Friday, December 16, 2005

The Congress had the same intelligence...

...except when they didn't.

By virtue of his constitutional role as commander-and-in-chief and head of the executive branch, the President has access to all national intelligence collected, analyzed and produced by the Intelligence Community. The President's position also affords him the authority - which, at certain times, has been aggressively asserted - to restrict the flow of intelligence information to Congress and its two intelligence committees, which are charged with providing legislative oversight of the Intelligence Community. As a result, the President, and a small number of presidentially-designated Cabinet-level officials, including the Vice President - in contrast to Members of Congress - have access to a far greater overall volume of intelligence and to more sensitive intelligence information, including information regarding intelligence sources and methods.
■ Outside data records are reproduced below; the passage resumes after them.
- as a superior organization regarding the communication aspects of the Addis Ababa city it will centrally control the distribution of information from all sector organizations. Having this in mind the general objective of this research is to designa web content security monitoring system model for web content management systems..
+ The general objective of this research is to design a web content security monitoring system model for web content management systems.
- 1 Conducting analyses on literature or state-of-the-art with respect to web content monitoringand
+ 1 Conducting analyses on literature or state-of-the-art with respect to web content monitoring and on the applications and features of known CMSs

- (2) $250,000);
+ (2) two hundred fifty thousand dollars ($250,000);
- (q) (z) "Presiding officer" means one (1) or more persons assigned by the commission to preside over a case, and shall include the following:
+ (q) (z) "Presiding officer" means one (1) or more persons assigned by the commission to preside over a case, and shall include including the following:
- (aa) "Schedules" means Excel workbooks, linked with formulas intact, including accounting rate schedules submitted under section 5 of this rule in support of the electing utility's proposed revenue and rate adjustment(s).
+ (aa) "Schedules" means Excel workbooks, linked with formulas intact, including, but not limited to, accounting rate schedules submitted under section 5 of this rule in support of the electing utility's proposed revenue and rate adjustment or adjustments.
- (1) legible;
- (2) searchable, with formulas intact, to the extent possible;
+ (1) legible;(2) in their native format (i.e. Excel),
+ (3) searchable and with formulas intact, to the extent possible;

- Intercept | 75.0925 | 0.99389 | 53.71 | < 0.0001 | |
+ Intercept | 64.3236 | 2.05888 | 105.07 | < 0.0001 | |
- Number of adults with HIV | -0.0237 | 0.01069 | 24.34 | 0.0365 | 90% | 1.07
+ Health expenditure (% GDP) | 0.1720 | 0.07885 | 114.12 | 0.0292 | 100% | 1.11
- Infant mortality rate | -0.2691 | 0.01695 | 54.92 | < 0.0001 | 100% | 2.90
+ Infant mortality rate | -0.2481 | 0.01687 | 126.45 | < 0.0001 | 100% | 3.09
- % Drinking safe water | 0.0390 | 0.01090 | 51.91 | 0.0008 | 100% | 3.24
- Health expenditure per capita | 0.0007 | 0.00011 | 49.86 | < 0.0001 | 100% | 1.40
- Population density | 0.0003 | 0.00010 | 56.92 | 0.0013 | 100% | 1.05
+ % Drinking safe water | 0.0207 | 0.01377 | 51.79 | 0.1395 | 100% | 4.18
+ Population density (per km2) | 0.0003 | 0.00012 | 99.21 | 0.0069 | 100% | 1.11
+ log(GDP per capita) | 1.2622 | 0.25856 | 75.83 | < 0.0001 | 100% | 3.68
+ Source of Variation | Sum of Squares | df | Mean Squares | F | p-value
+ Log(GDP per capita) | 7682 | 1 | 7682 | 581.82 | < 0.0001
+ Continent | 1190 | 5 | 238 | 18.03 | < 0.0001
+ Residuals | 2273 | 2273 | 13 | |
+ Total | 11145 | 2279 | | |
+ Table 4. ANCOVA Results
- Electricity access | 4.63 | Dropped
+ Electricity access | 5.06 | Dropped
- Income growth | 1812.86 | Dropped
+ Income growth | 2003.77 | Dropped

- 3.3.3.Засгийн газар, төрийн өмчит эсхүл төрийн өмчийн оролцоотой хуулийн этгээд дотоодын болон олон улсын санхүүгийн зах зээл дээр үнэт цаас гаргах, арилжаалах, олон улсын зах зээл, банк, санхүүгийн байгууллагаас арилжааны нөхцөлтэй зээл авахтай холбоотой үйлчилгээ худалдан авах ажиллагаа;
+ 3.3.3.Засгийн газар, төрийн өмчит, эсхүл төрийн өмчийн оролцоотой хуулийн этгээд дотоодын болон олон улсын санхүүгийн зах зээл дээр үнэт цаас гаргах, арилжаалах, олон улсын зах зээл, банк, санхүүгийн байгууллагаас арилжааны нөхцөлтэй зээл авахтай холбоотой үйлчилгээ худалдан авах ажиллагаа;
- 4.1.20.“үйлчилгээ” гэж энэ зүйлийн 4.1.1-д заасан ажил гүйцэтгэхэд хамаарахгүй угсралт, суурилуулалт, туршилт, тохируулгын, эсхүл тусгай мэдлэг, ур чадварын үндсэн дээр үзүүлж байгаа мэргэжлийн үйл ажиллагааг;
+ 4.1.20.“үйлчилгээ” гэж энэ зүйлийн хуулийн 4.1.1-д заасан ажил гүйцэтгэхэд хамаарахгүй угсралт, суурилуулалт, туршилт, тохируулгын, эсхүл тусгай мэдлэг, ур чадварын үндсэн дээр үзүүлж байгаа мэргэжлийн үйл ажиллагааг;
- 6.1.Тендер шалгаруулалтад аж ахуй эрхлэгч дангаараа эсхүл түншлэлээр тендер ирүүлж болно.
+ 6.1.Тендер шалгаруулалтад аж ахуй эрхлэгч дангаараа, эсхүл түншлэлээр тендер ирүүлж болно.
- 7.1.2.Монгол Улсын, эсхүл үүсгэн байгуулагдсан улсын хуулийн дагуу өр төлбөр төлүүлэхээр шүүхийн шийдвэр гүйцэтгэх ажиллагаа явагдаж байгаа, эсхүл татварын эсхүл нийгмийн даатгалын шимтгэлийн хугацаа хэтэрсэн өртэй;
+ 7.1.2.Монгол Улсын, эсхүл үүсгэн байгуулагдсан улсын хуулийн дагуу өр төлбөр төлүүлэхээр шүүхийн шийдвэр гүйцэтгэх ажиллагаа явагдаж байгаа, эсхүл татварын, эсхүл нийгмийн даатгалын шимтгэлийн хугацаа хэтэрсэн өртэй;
They, unlike Members of Congress, also have the authority to more extensively task the Intelligence Community, and its extensive cadre of analysts, for follow-up information. As a result, the President and his most senior advisors arguably are better positioned to assess the quality of the Community's intelligence more accurately than is Congress.


Good for Sen. Feinstein (with whom I don't always agree) for simply going to a third party, taking it outside the he said/she said partisan debate, and asking the question.

This won't change a thing, as the truth doesn't often seem to be a barrier to political rhetoric. It's up to the Dems to publicize this and call the President out on his... wait for it... lies. Because that's what this is.